Should we be using 'forecast' year biomass values or model output values for the next year

cgrandin commented 10 months ago

I remember having this discussion with Jaclyn Cleary about Herring, and she wanted to use the 'forecast' values for the 'next year' (final year in the model) because those values took into account the estimated recruitment and age structure (I believe) estimates for that year, whereas the main model run was just an estimate based on previous years.

This question comes from #1111 in which we could use either value for the 2024 biomass (depletion).

I'm really just curious @aaronmberger-nwfsc and @kellijohnson-NOAA why these are different for this model. It would be good to understand this as it keeps cropping up with every assessment.

cgrandin commented 10 months ago

This is perhaps a non-issue after I found out that I was dividing the biomass by the initial biomass twice instead of once. Once fixed, the median is almost exactly the same for both of these, but the uncertainty is larger on the model estimate from the main model run when compared to the forecasts.

Depletion: main run 2024 5% = 0.3442664 forecast 2024 5% = 0.3956313

main run 2024 median = 0.7636227 forecast 2024 median = 0.7636235

main run 2024 95% = 1.7681535 forecast 2024 95% = 1.5289015

kellijohnson-NOAA commented 10 months ago

I don't know enough about how we do the forecasts to give a good answer.
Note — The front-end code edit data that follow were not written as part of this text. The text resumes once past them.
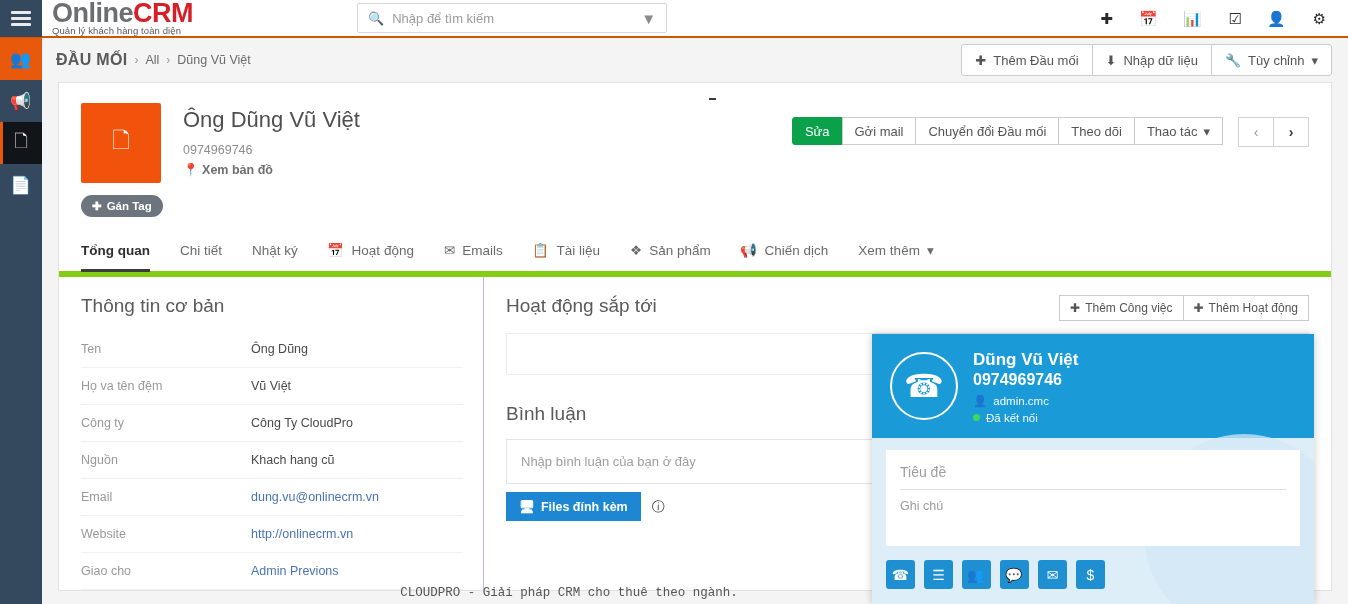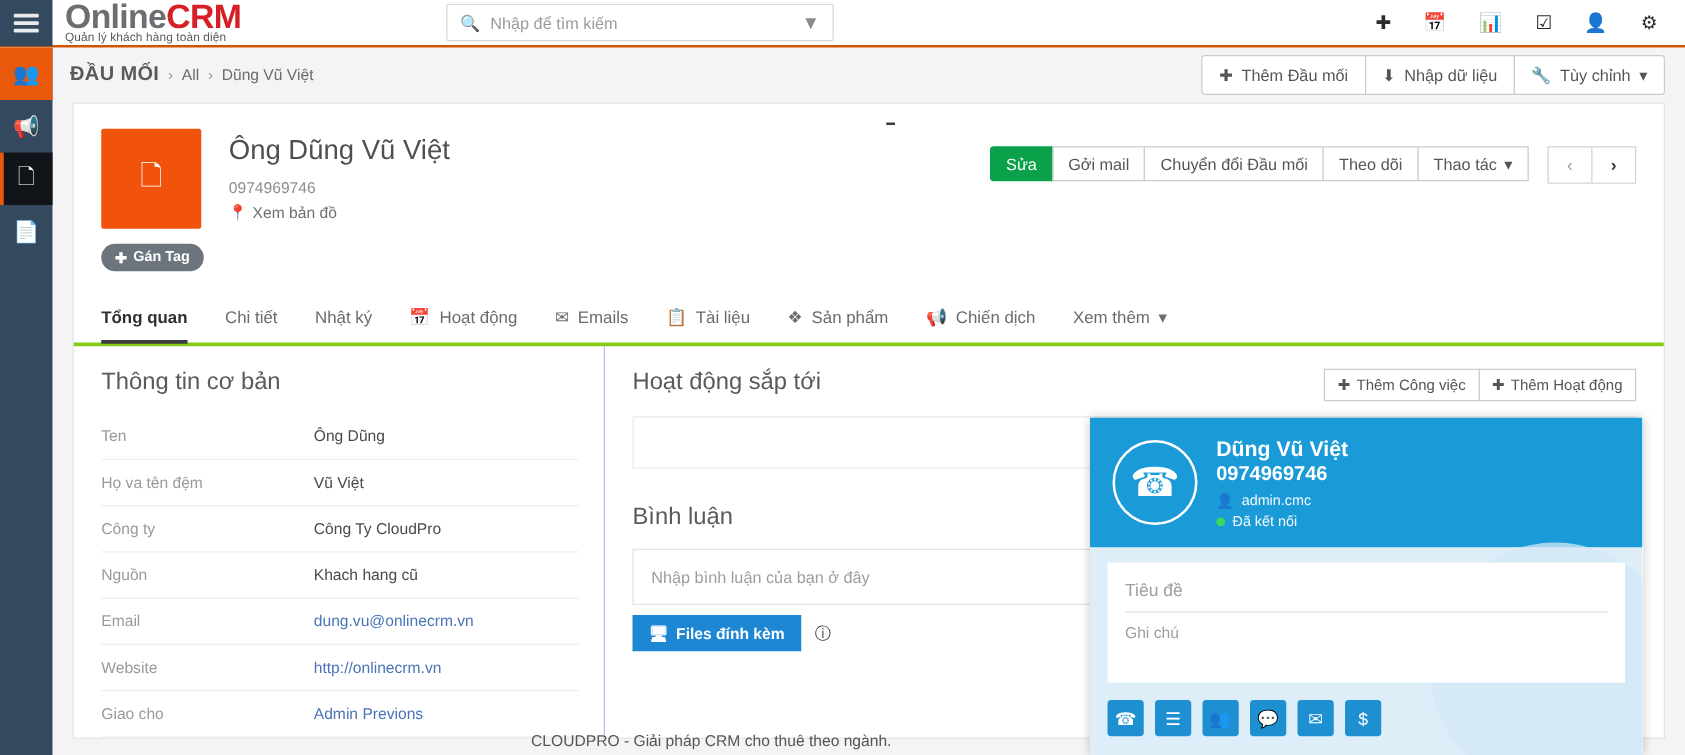"📍 Xem bản đồ" .rec-map { font-weight: none -> bold }
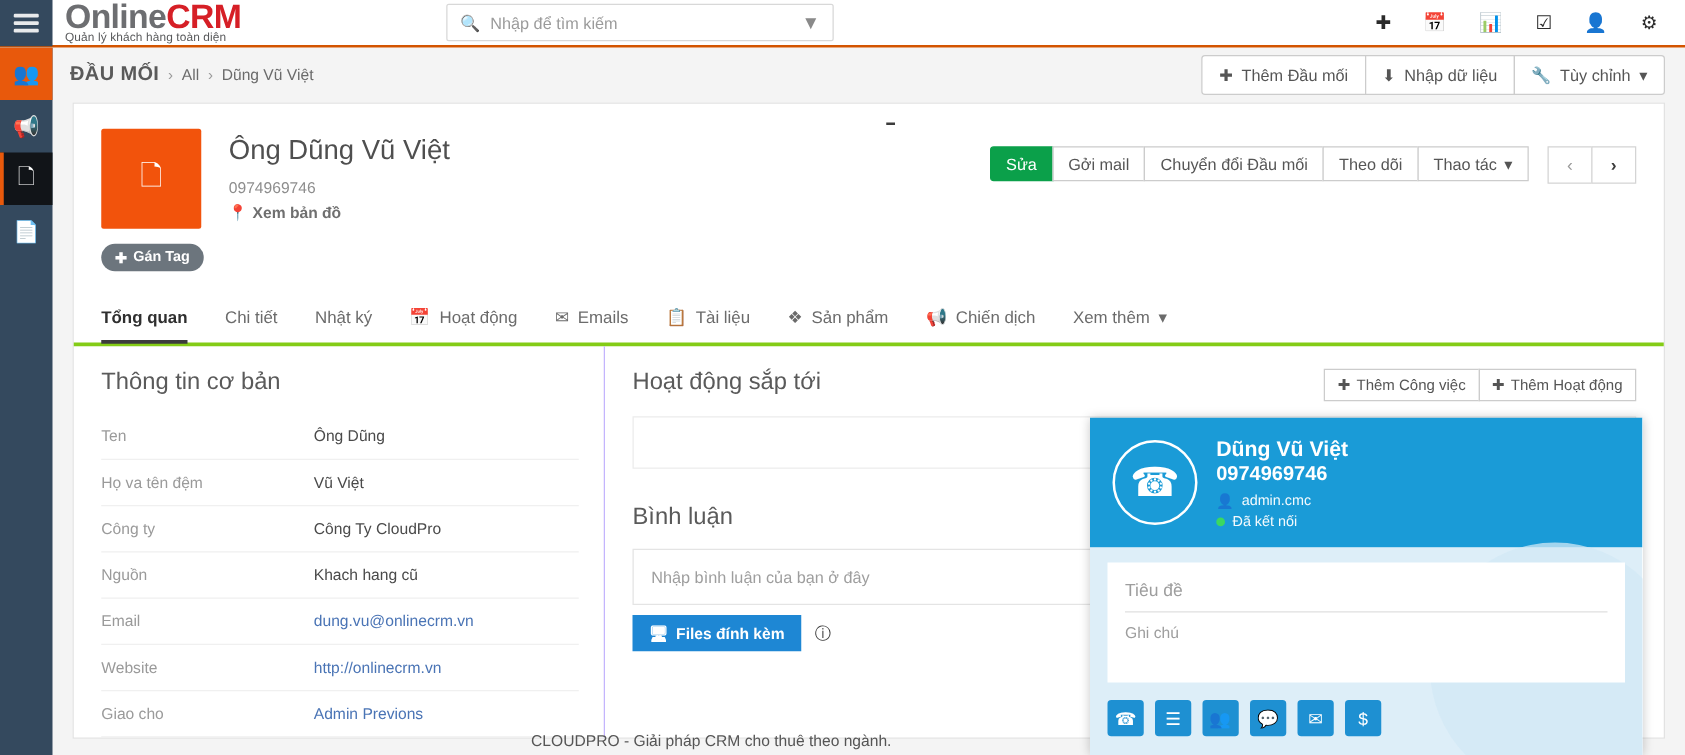"Tổng quan" .tabs { border-bottom: 3px solid #84cc16 -> 6px solid #84cc16 }
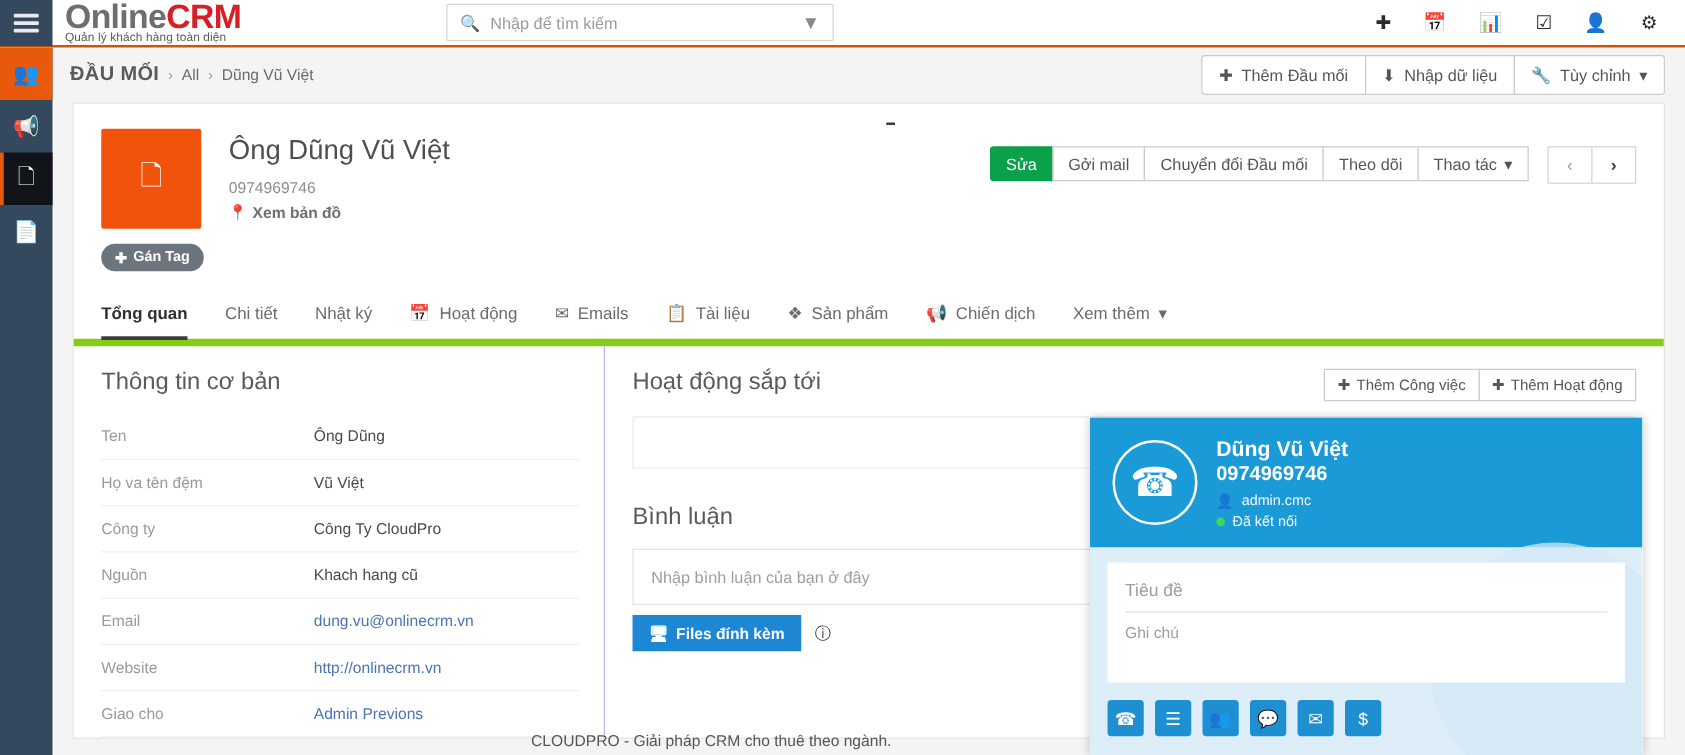"CLOUDPRO - Giải pháp CRM" .footer-note { font-family: none -> Liberation Mono, monospace }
The differences that you are seeing here, are they just because we are running the model again, i.e., different random starts for the chains?

aaronmberger-nwfsc commented 10 months ago

I just looked at the depletion estimate (...$mcmccalcs$dmed) for the base model and many forecast models and the 2024 median is = 0.7636227 for all of them. Where is the forecast 2024 median of 0.7636235 coming from?

cgrandin commented 10 months ago

The depletion values (median = 0.7636235) can be found in R in these objects:

base_model$forecasts$`2024`$`03-225000`$depl
base_model$forecasts$`2025`$`12-545000`$depl
etc..

Those quantiles are calculated from columns in the posteriors.sso files found in each forecasts directory, which are created by running -mceval on the base model MCMC output (inputs and psv file), which has been copied into each directory like this one:

/srv/hake/models/2024/01-version/01-base-models/01-base/forecasts/forecast-year-2025/12-545000

For 2024, the values are the same for ALL forecasts. The forecast.ss files are modified prior to running -mceval. Like this (for the second year of forecasts at the TAC level:

2 #_InputBasis
 #_Year Seas Fleet Catch_or_F
   2024    1     1     545000
   2025    1     1     545000
-9999 0 0 0
#
999 # verify end of input

No matter what years and catch are added to the forecast.ss file, the depletion for 2024 is as shown in the image of the command line above, which is different than the mcmccalcs$dmed, dlower, dupper values which are calculated in the same way (posteriors.sso quantiles). The other years will change though depending on the forecasting.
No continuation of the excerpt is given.